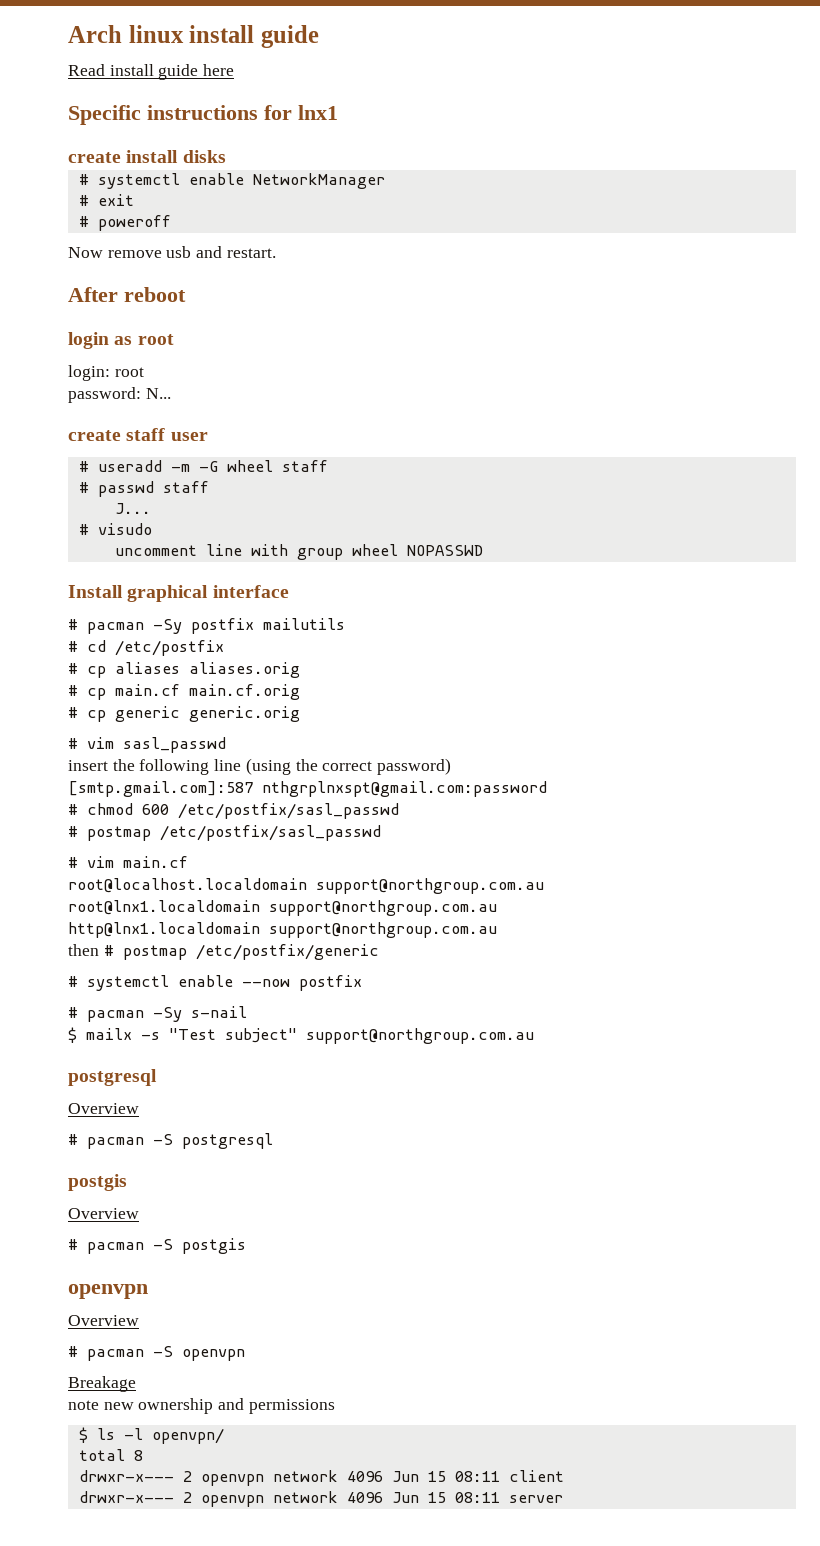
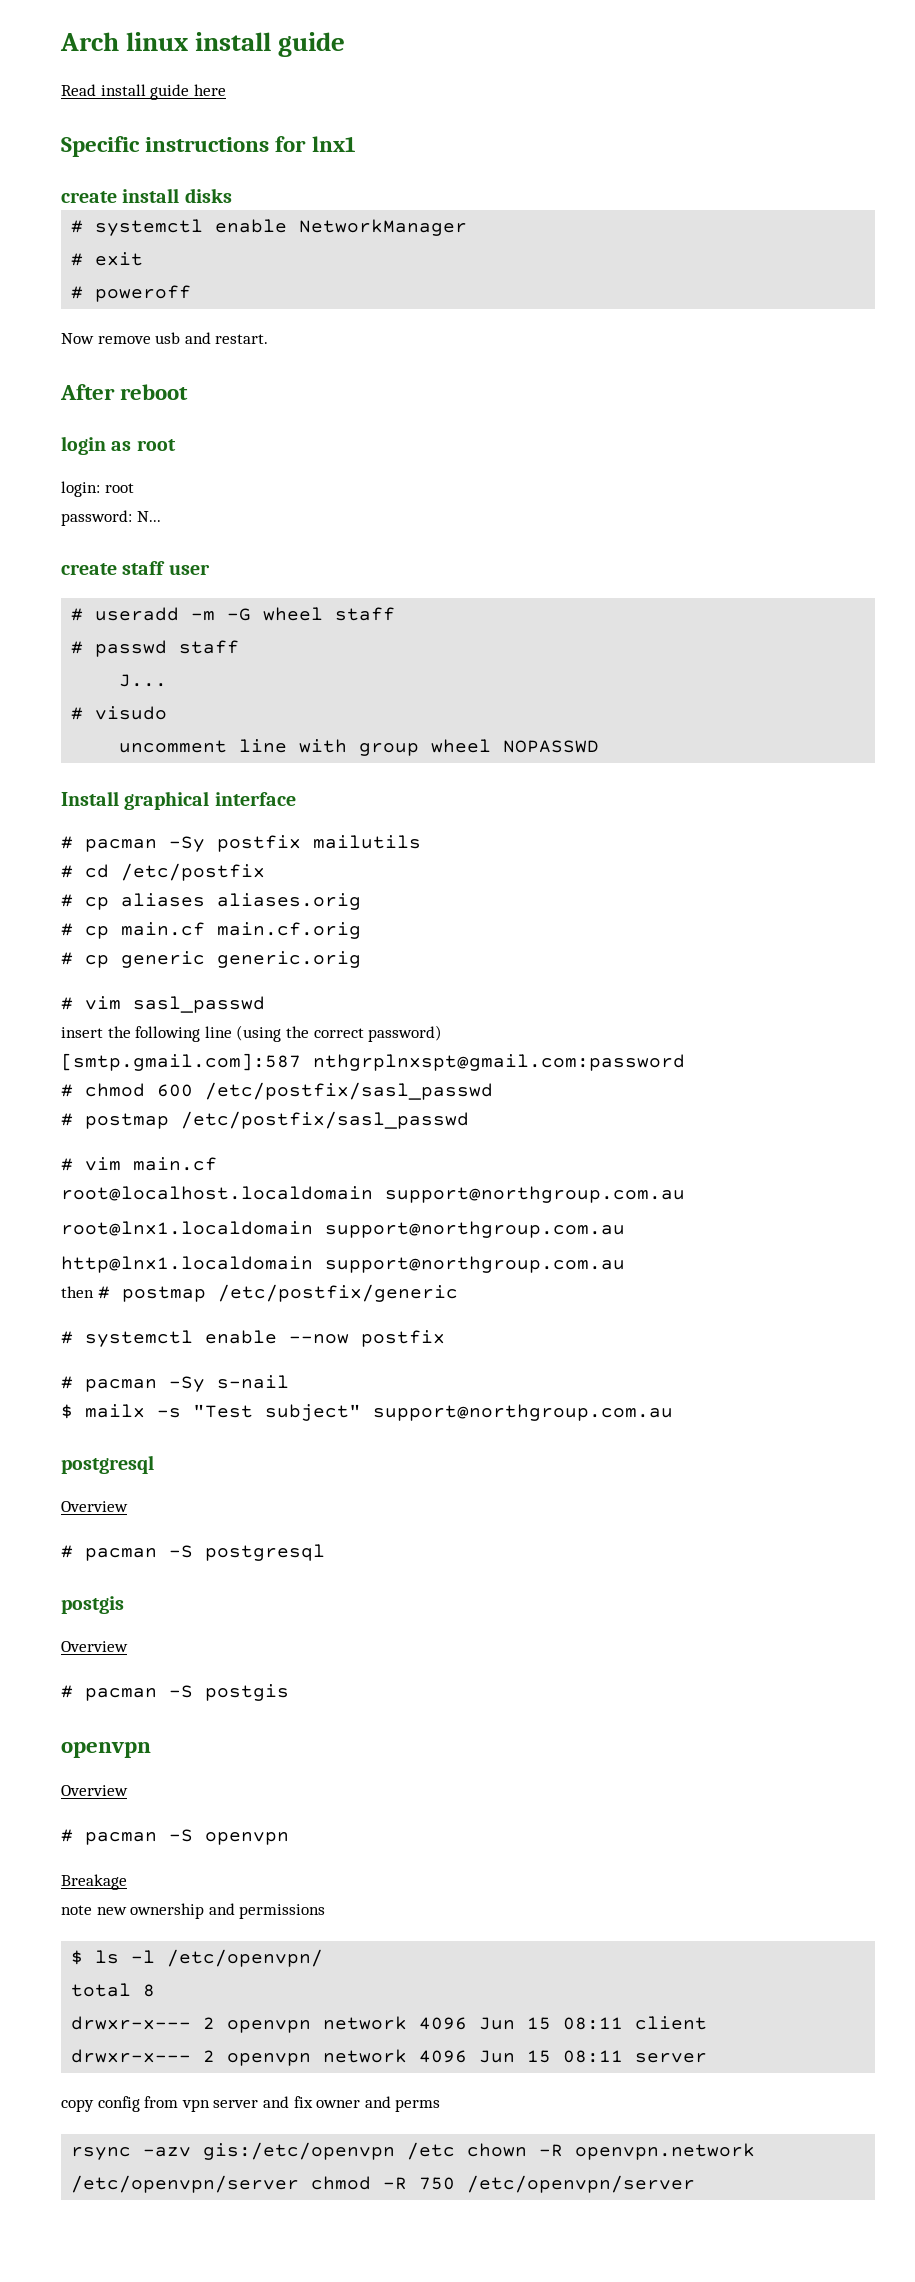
[151,1428,224,1444] openvpn/ -> [167,1949,324,1967] /etc/openvpn/
(563, 1499) none -> [61,2096,441,2112] [71,2142,756,2160] [71,2175,696,2193] // copy config from vpn server and fix owner and perms // rsync -azv gis:/etc/openvpn /etc chown -R openvpn.network /etc/openvpn/server chmod -R 750 /etc/openvpn/server

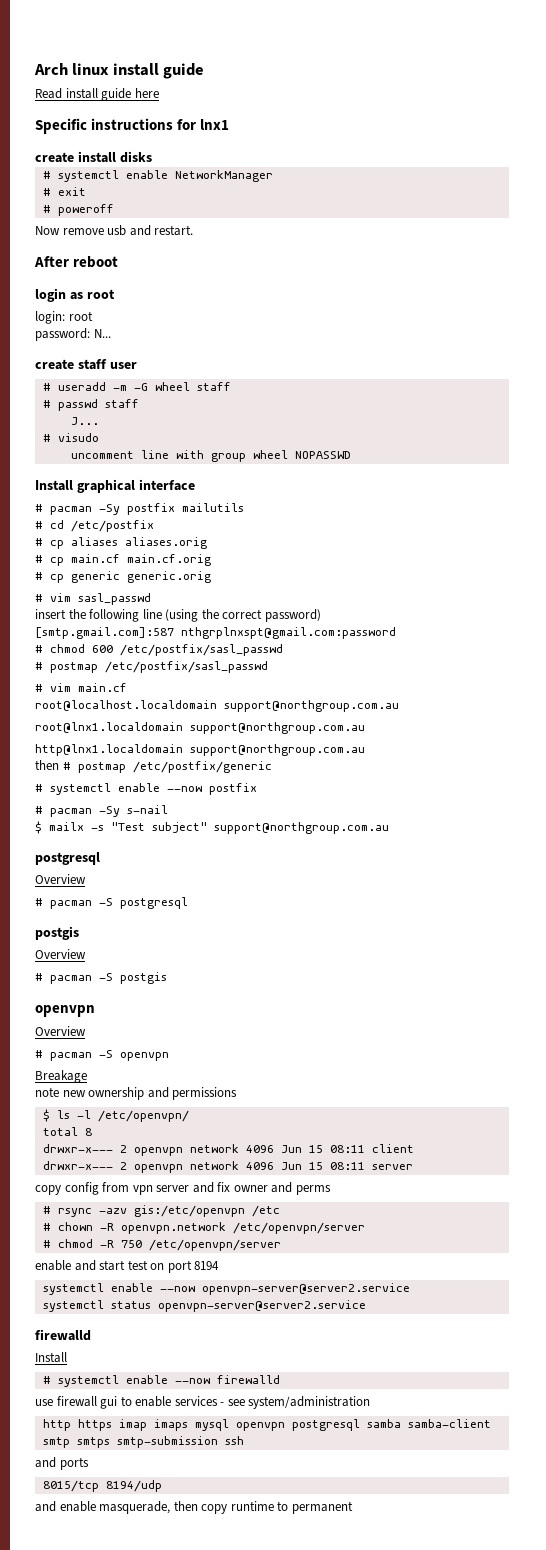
(441, 2105) none -> [42,1206,51,1214] #
(456, 2151) none -> [42,1223,51,1231] // #
(300, 2184) none -> [42,1240,51,1248] // #
(696, 2184) none -> [35,1260,220,1273] [42,1283,410,1295] [42,1300,366,1312] [35,1329,91,1341] [35,1352,67,1363] [42,1375,280,1387] [35,1396,371,1409] [42,1419,491,1431] [42,1436,244,1448] [35,1457,89,1470] [42,1480,162,1492] [35,1501,353,1514] // enable and start test on port 8194 // systemctl enable --now openvpn-server@server2.service // systemctl status openvpn-server@server2.service // firewalld // Install // # systemctl enable --now firewalld // use firewall gui to enable services - see system/administration // http https imap imaps mysql openvpn postgresql samba samba-client smtp smtps smtp-submission ssh // and ports // 8015/tcp 8194/udp // and enable masquerade, then copy runtime to permanent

__________

# Task instructions
Beginning at the line that has "(563, 1499) none" and ending at the line that has "(300, 2184) none -> [42,1240,51,1248] // #", restate the listing above word for word, pictures left out.

# Solved problem
(563, 1499) none -> [61,2096,441,2112] [71,2142,756,2160] [71,2175,696,2193] // copy config from vpn server and fix owner and perms // rsync -azv gis:/etc/openvpn /etc chown -R openvpn.network /etc/openvpn/server chmod -R 750 /etc/openvpn/server

(441, 2105) none -> [42,1206,51,1214] #
(456, 2151) none -> [42,1223,51,1231] // #
(300, 2184) none -> [42,1240,51,1248] // #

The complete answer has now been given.